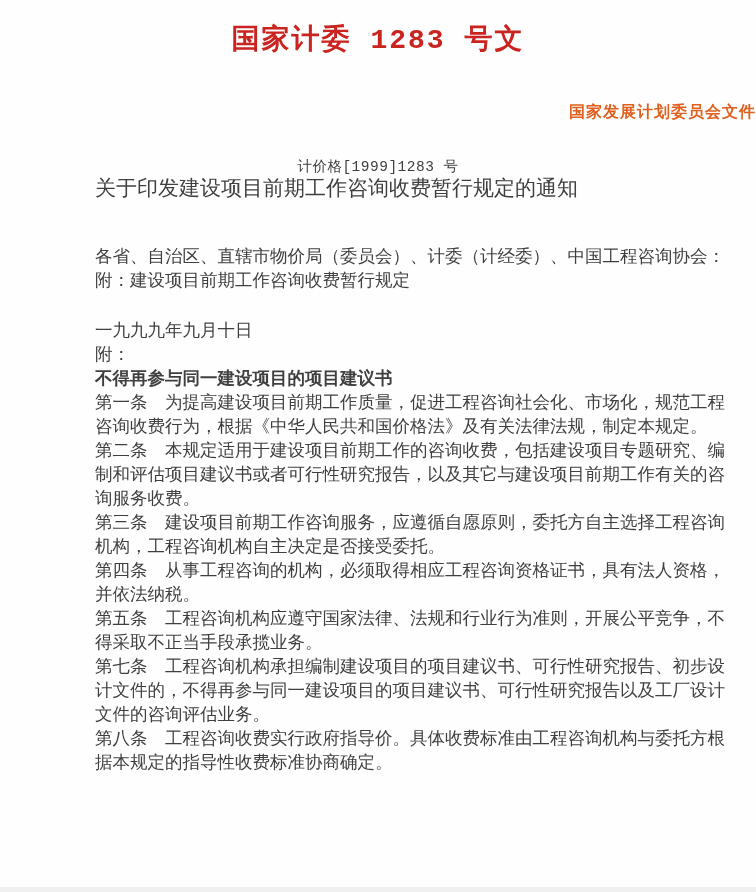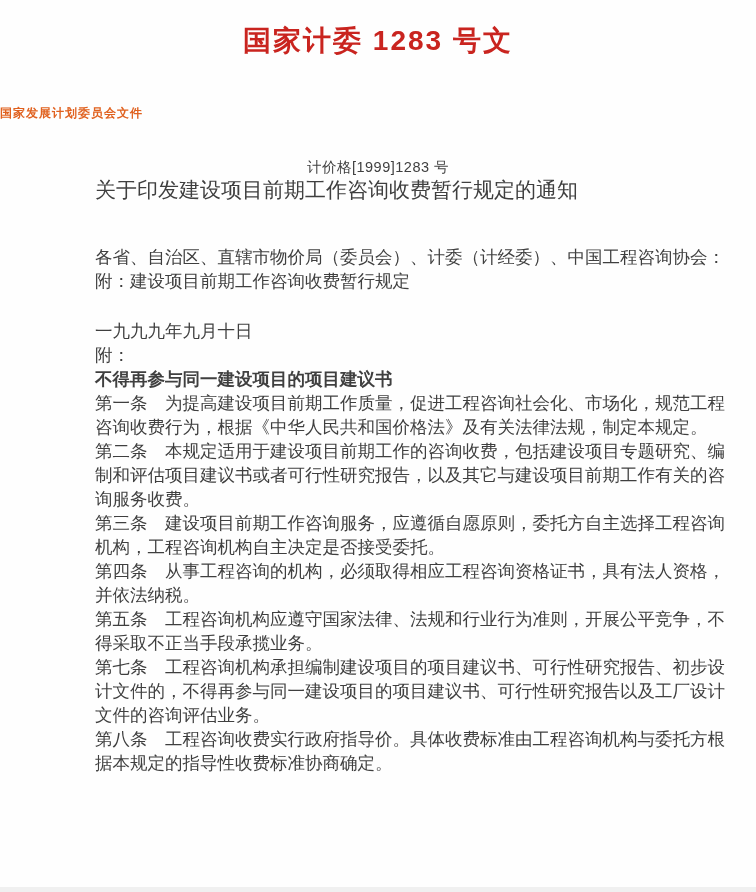--- a/index.html
+++ b/index.html
@@ -13,7 +13,7 @@
     height: 892px;
     background: #fefefe;
     overflow: hidden;
-    font-family: Liberation Sans, sans-serif;
+    font-family: Liberation Mono, monospace;
     color: var(--body-text, #3f3f3f);
   }
   .doc-title {

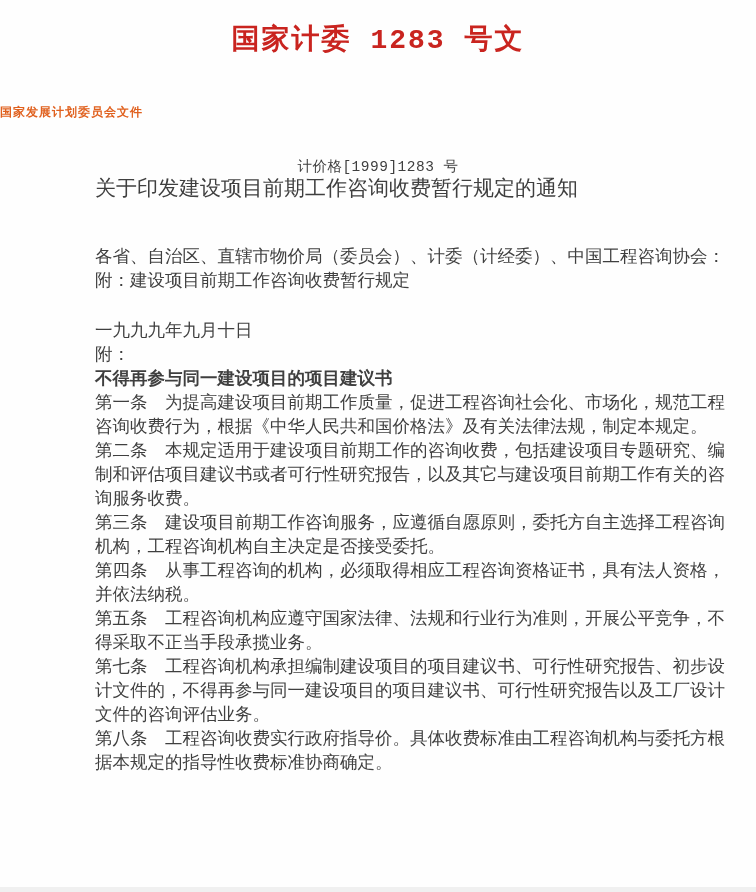--- a/index.html
+++ b/index.html
@@ -28,8 +28,8 @@
   }
   .org-header {
     margin-top: 47px;
-    text-align: left;
-    font-size: 12px;
+    text-align: right;
+    font-size: 16px;
     line-height: 17px;
     font-weight: bold;
     letter-spacing: 1px;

----

Out of the preceding entries, pull every line containing the string "text".

▶ _TASK SOLUTION_
     color: var(--body-text, #3f3f3f);
-    text-align: left;
+    text-align: right;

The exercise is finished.